The idea that raccoon dogs can transmit SARS is not new: back in 2009, the WIV published a study titled "Angiotensin-converting enzyme 2 (ACE2) from raccoon dog can serve as an efficient receptor for the spike protein of severe acute respiratory syndrome coronavirus".
Raccoon dogs might have been intermediate hosts for severe acute respiratory syndrome–associated coronavirus in 2002–2004. We demonstrated susceptibility of raccoon dogs to severe acute respiratory syndrome coronavirus 2 infection and transmission to in-contact animals. Infected animals had no signs of illness.
Prof. Markus Pfenninger, molecular ecologist at LOEWE TBG and SBiK-F, and Professor of Molecular Ecology at University of Mainz: "The genetic information showed that raccoon dogs are likely susceptible to SARS-COV-2 and that they can potentially transmit it to other animals." The data also show that one of the raccoon dog's membrane proteins binds with higher affinity to the spike protein of SARS-CoV-2 than membrane proteins in their relatives such as foxes and wolves, but also than bats, or Asian pangolins.

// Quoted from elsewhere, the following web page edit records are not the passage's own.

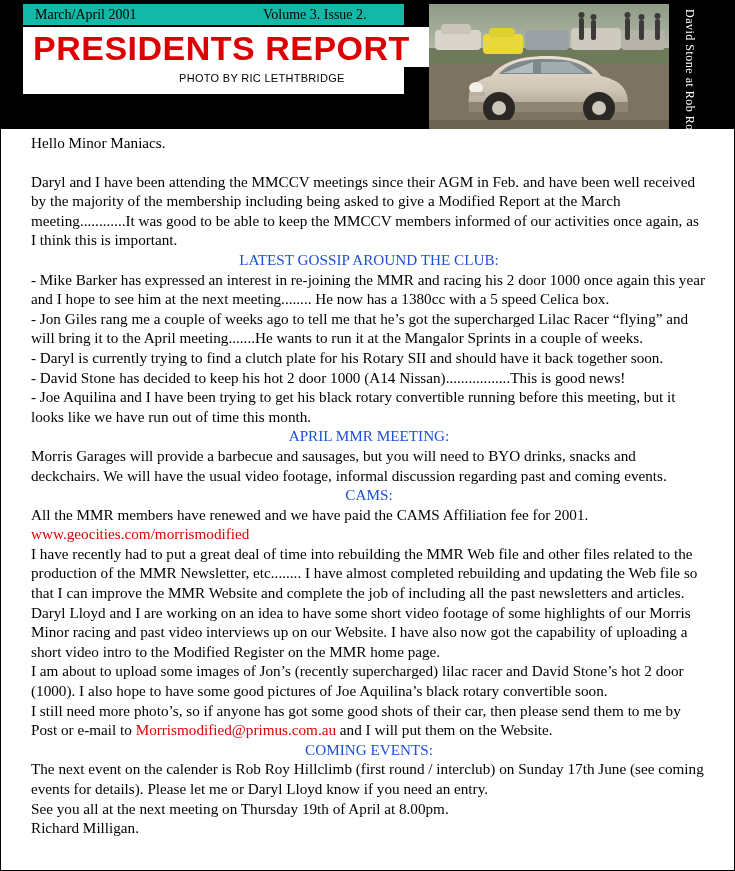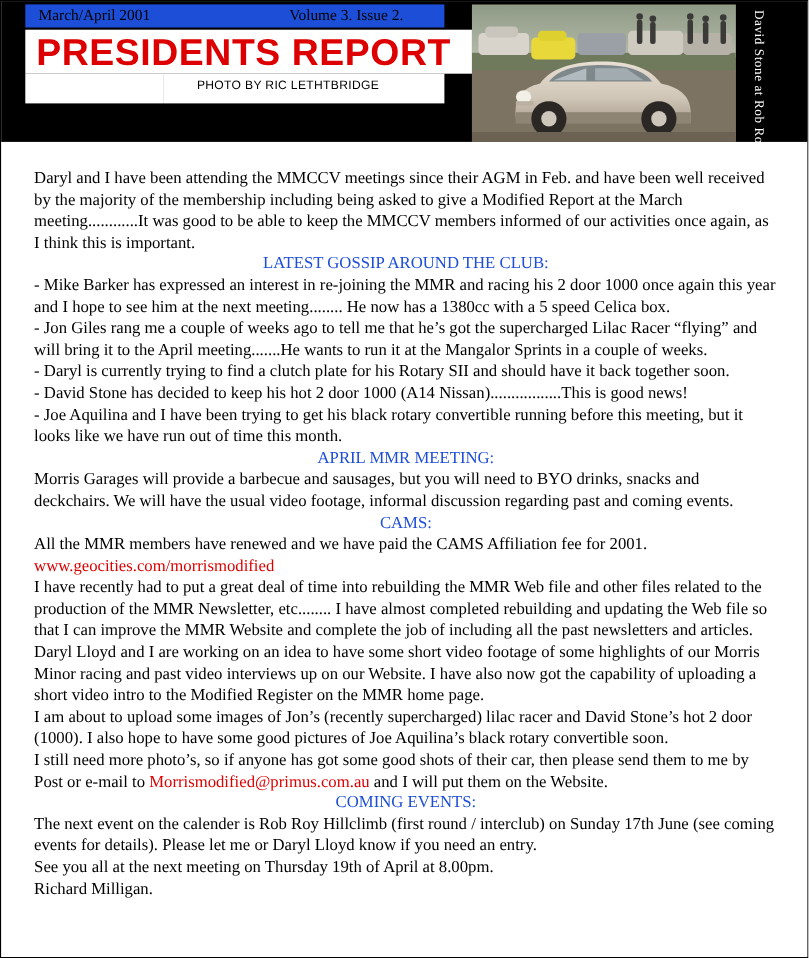--- a/index.html
+++ b/index.html
@@ -34,21 +34,21 @@
     width: 735px;
     height: 128px;
     background: #000000;
   }
   .issue-bar {
     position: absolute;
     left: 22px;
     top: 3px;
     width: 381px;
     height: 21px;
-    background: #1d4ed8;
+    background: #14b8a6;
     border: 0;
   }
   .issue-date {
     position: absolute;
     left: 12px;
     top: 3px;
     font-size: 14px;
     color: #000000;
   }
   .issue-vol {
@@ -226,20 +226,21 @@
         <rect x="40" y="88" width="16" height="4" fill="#b9b0a2"></rect>
         <rect x="0" y="116" width="240" height="9" fill="#6b6254"></rect>
       </svg>
     </div>
 
     <div class="photo-caption">David Stone at Rob Roy</div>
   </div>
 
   <div class="body-wrap">
 
+    <p>Hello Minor Maniacs.</p>
     <div class="spacer"></div>
     <p>Daryl and I have been attending the MMCCV meetings since their AGM in Feb. and have been well received by the majority of the membership including being asked to give a Modified Report at the March meeting............It was good to be able to keep the MMCCV members informed of our activities once again, as I think this is important.</p>
     <p class="head-red">LATEST GOSSIP AROUND THE CLUB:</p>
     <p>- Mike Barker has expressed an interest in re-joining the MMR and racing his 2 door 1000 once again this year and I hope to see him at the next meeting........ He now has a 1380cc with a 5 speed Celica box.</p>
     <p>- Jon Giles rang me a couple of weeks ago to tell me that he’s got the supercharged Lilac Racer “flying” and will bring it to the April meeting.......He wants to run it at the Mangalor Sprints in a couple of weeks.</p>
     <p>- Daryl is currently trying to find a clutch plate for his Rotary SII and should have it back together soon.</p>
     <p>- David Stone has decided to keep his hot 2 door 1000 (A14 Nissan).................This is good news!</p>
     <p>- Joe Aquilina and I have been trying to get his black rotary convertible running before this meeting, but it looks like we have run out of time this month.</p>
     <p class="head-red">APRIL MMR MEETING:</p>
     <p>Morris Garages will provide a barbecue and sausages, but you will need to BYO drinks, snacks and deckchairs. We will have the usual video footage, informal discussion regarding past and coming events.</p>

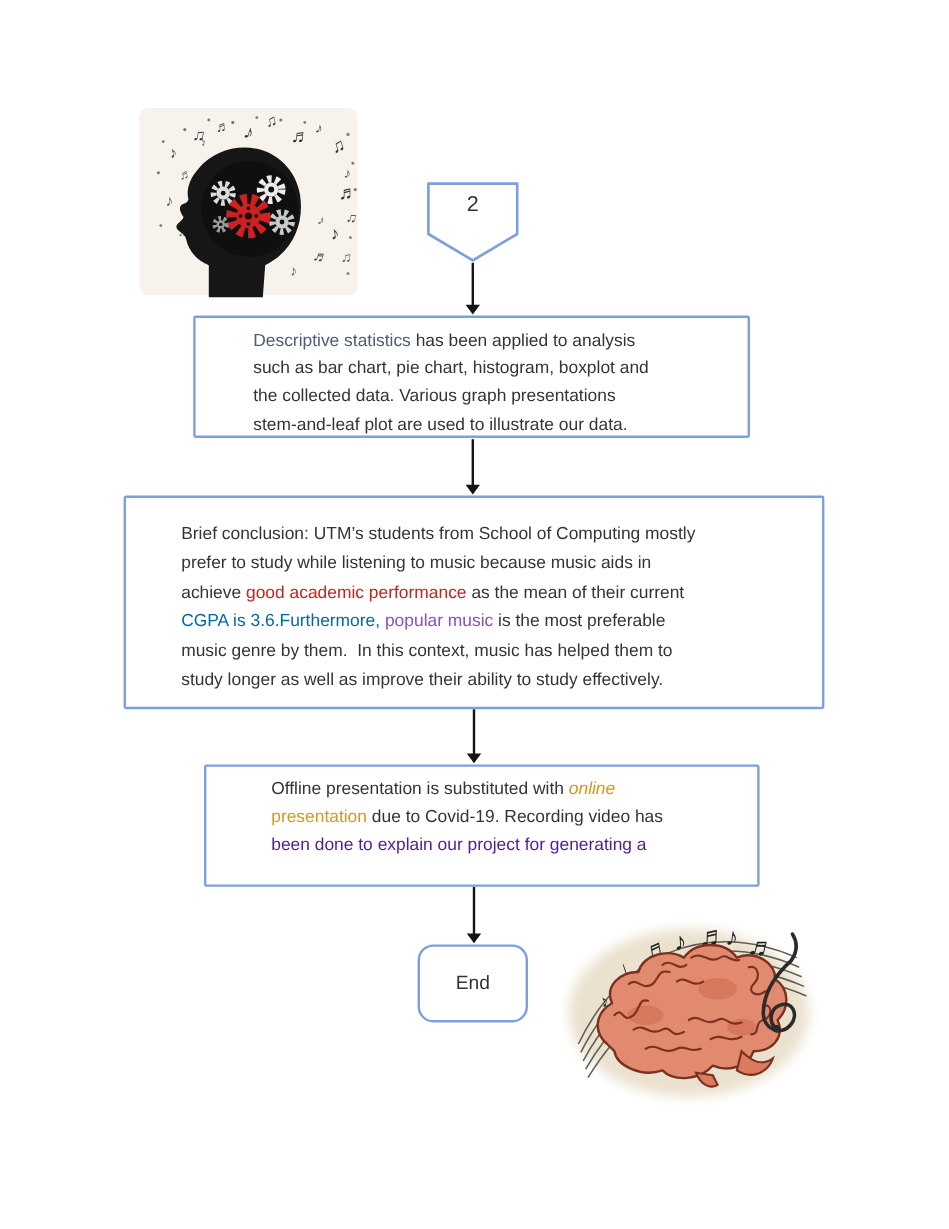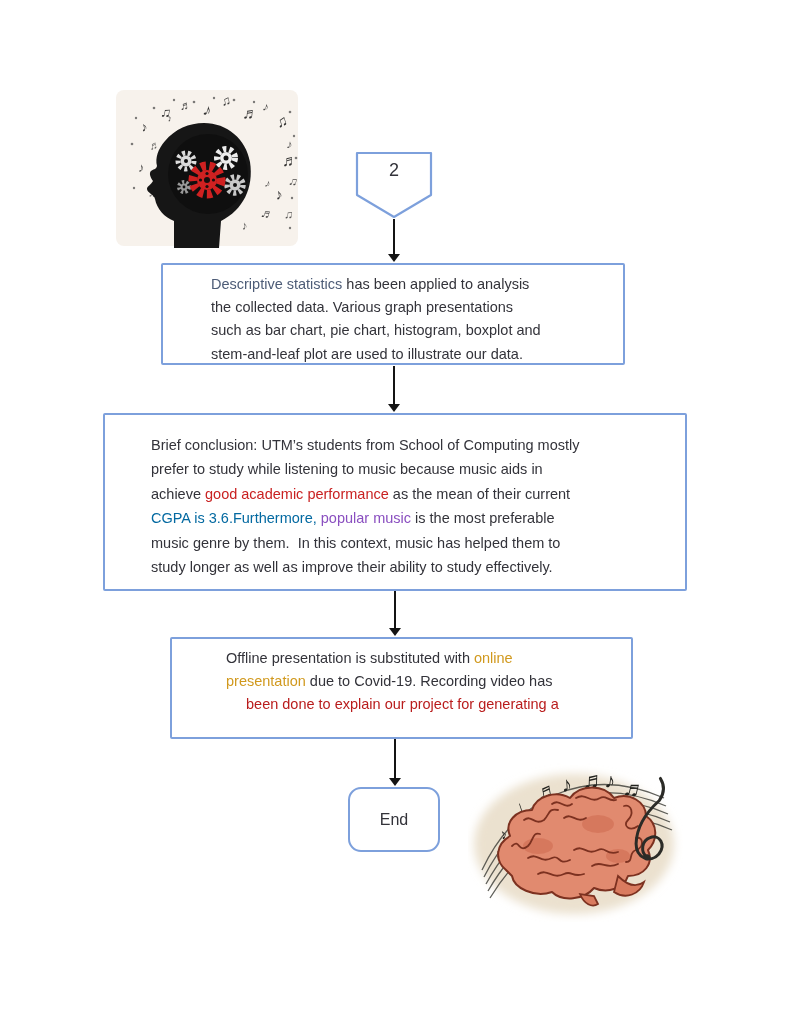--- a/index.html
+++ b/index.html
@@ -115,36 +115,36 @@
     <i class="arrow-line"></i>
     <i class="arrow-head"></i>
   </div>
   <div class="arrow" style="left:388px;top:739px;height:47px">
     <i class="arrow-line"></i>
     <i class="arrow-head"></i>
   </div>
 
   <div class="fbox" id="box1">
       <div class="tline"><span style="color: rgb(77, 92, 119);">Descriptive statistics</span><span style="color: rgb(51, 51, 58);"> has been applied to analysis</span></div>
+      <div class="tline"><span style="color: rgb(51, 51, 58);">such as bar chart, pie chart, histogram, boxplot and</span></div>
       <div class="tline"><span style="color: rgb(51, 51, 58);">the collected data. Various graph presentations</span></div>
-      <div class="tline"><span style="color: rgb(51, 51, 58);">such as bar chart, pie chart, histogram, boxplot and</span></div>
       <div class="tline"><span style="color: rgb(51, 51, 58);">stem-and-leaf plot are used to illustrate our data.</span></div>
     </div>
   <div class="fbox" id="box2">
       <div class="tline"><span style="color: rgb(51, 51, 58);">Brief conclusion: UTM’s students from School of Computing mostly</span></div>
       <div class="tline"><span style="color: rgb(51, 51, 58);">prefer to study while listening to music because music aids in</span></div>
       <div class="tline"><span style="color: rgb(51, 51, 58);">achieve </span><span style="color: rgb(201, 33, 33);">good academic performance</span><span style="color: rgb(51, 51, 58);"> as the mean of their current</span></div>
       <div class="tline"><span style="color: #0369a1;">CGPA is 3.6.Furthermore, </span><span style="color: rgb(138, 79, 192);">popular music</span><span style="color: rgb(51, 51, 58);"> is the most preferable</span></div>
       <div class="tline"><span style="color: rgb(51, 51, 58); margin-top: 17px;">music genre by them.  In this context, music has helped them to</span></div>
       <div class="tline"><span style="color: rgb(51, 51, 58);">study longer as well as improve their ability to study effectively.</span></div>
     </div>
   <div class="fbox" id="box3">
-      <div class="tline"><span style="color: rgb(51, 51, 58);">Offline presentation is substituted with </span><span style="color: rgb(209, 153, 30);">online</span></div>
+      <div class="tline"><span style="color: rgb(51, 51, 58);">Offline presentation is substituted with </span><span style="color: rgb(209, 153, 30); font-style: italic;">online</span></div>
       <div class="tline"><span style="color: rgb(209, 153, 30);">presentation</span><span style="color: rgb(51, 51, 58);"> due to Covid-19. Recording video has</span></div>
-      <div class="tline"><span style="color: #b91c1c; margin-left: 20px;">been done to explain our project for generating a</span></div>
+      <div class="tline"><span style="color: #4c1d95;">been done to explain our project for generating a</span></div>
     </div>
 
   <div class="endnode">
     <span>End</span>
   </div>
 
   <svg class="art" style="left:468px;top:754px;" width="215" height="168" viewBox="0 0 215 168">
     <defs>
         <filter id="soft" x="-20%" y="-20%" width="140%" height="140%">
           <feGaussianBlur stdDeviation="5"></feGaussianBlur>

"Recently, bats and pangolins have been regarded as potential direct vectors of SARS-CoV-2 to humans," Klimpel says. "Which animal host transferred the coronavirus ultimately to humans is still unresolved. However, our study shows that the raccoon dog is a suitable reservoir host for the coronavirus."
The new finding has given more strength to this idea.
We know that raccoon dogs can get SARS-CoV-2 infections and not look sick; that the virus is better adapted to them than to other animals; that they can transmit it; and that the virus was found in raccoon dog cages at the Wuhan market where the outbreak started.